- Your instructions -
Your output must reproduce all the records below precisely and contain no pictures.

[Opening Input records section]

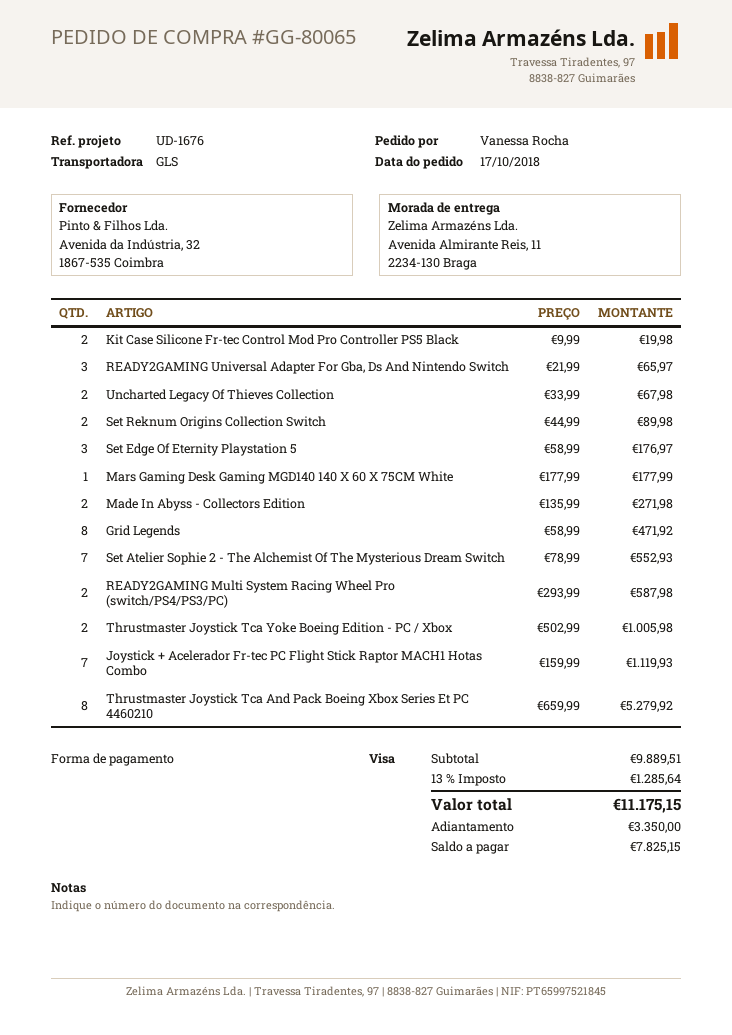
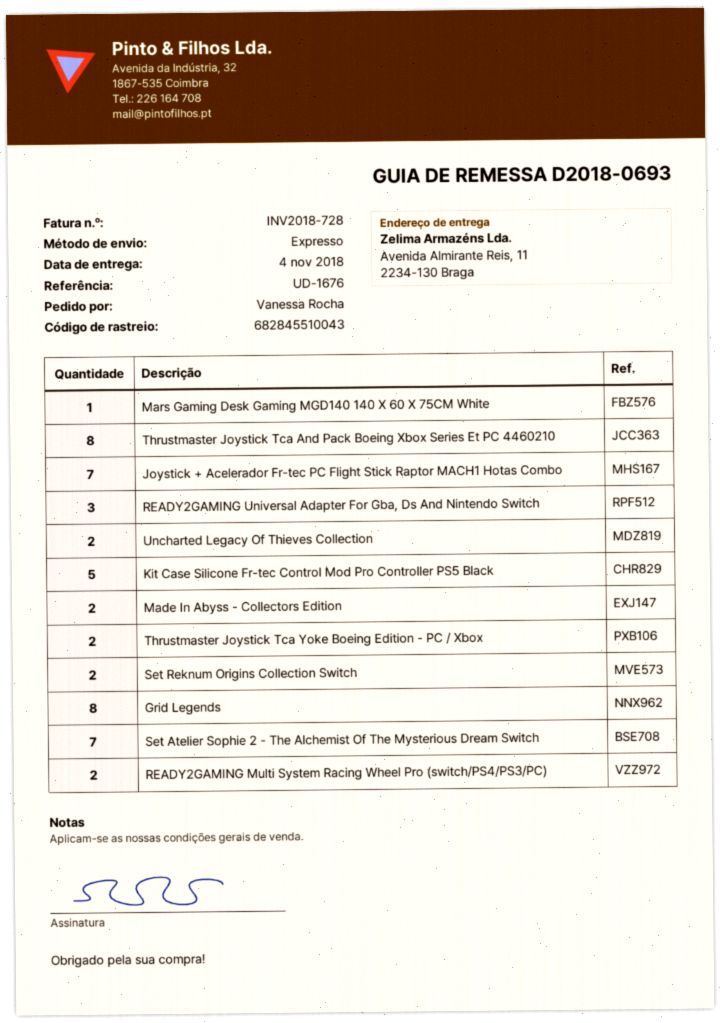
shipping method: GLS -> express
Kit Case Silicone Fr-tec Control Mod Pro Controller PS5 Black: 2 -> 5
Set Edge Of Eternity Playstation 5: 3 -> none

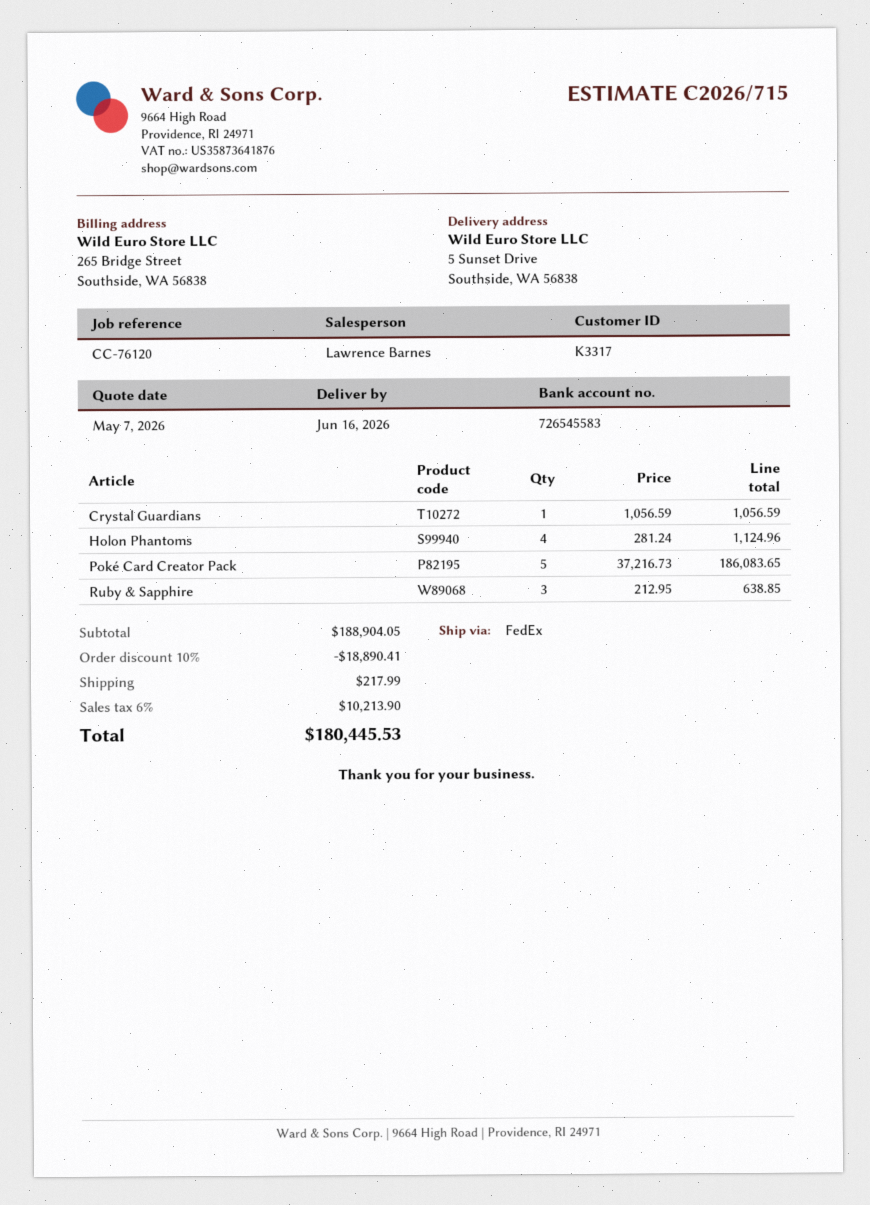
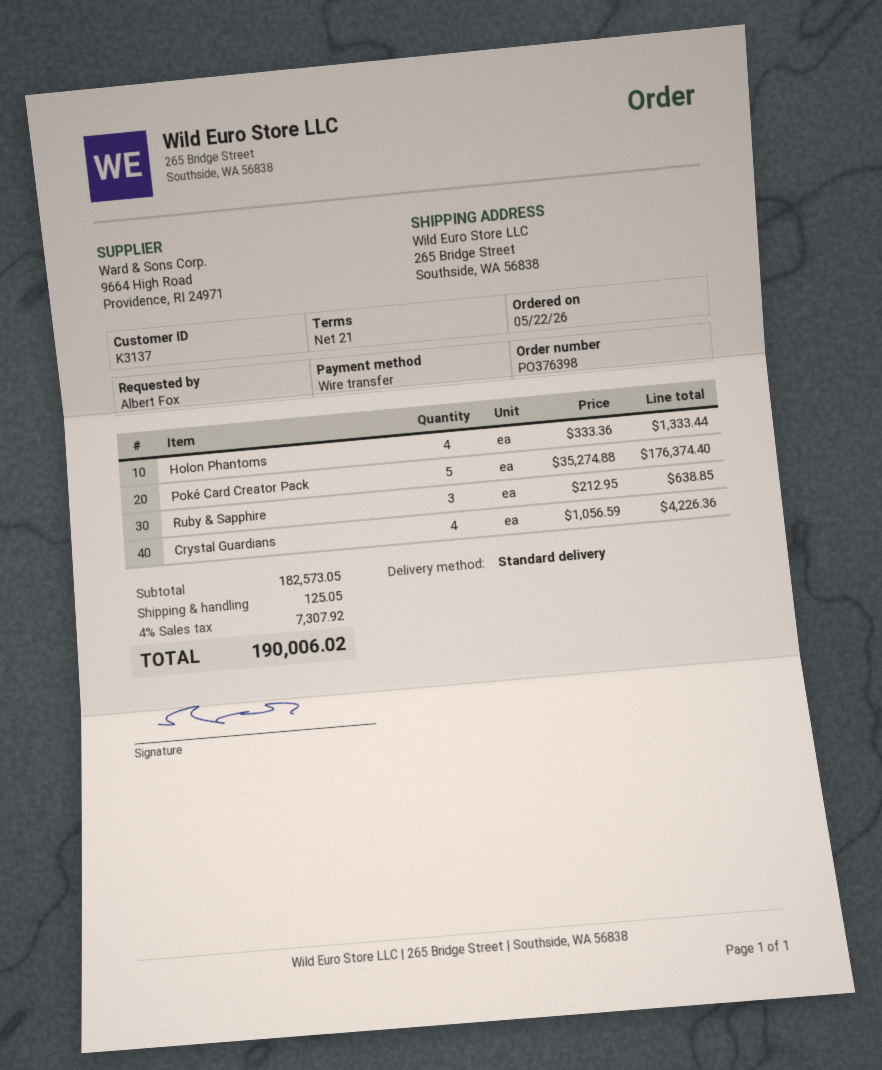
customer number: K3317 -> K3137
shipping method: FedEx -> standard
ship to: 5 Sunset Drive, Southside, WA 56838 -> 265 Bridge Street, Southside, WA 56838
Crystal Guardians: 1 x 1056.59 = 1056.59 -> 4 x 1056.59 = 4226.36
Holon Phantoms: 4 x 281.24 = 1124.96 -> 4 x 333.36 = 1333.44
Poké Card Creator Pack: 5 x 37216.73 = 186083.65 -> 5 x 35274.88 = 176374.40
subtotal: 188904.05 -> 182573.05
discount: 10% = 18890.41 -> none
shipping: 217.99 -> 125.05
tax: 6% = 10213.90 -> 4% = 7307.92
total: 180445.53 -> 190006.02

[Closing Input records section]

- Answer to the problem -
shipping method: GLS -> express
Kit Case Silicone Fr-tec Control Mod Pro Controller PS5 Black: 2 -> 5
Set Edge Of Eternity Playstation 5: 3 -> none

customer number: K3317 -> K3137
shipping method: FedEx -> standard
ship to: 5 Sunset Drive, Southside, WA 56838 -> 265 Bridge Street, Southside, WA 56838
Crystal Guardians: 1 x 1056.59 = 1056.59 -> 4 x 1056.59 = 4226.36
Holon Phantoms: 4 x 281.24 = 1124.96 -> 4 x 333.36 = 1333.44
Poké Card Creator Pack: 5 x 37216.73 = 186083.65 -> 5 x 35274.88 = 176374.40
subtotal: 188904.05 -> 182573.05
discount: 10% = 18890.41 -> none
shipping: 217.99 -> 125.05
tax: 6% = 10213.90 -> 4% = 7307.92
total: 180445.53 -> 190006.02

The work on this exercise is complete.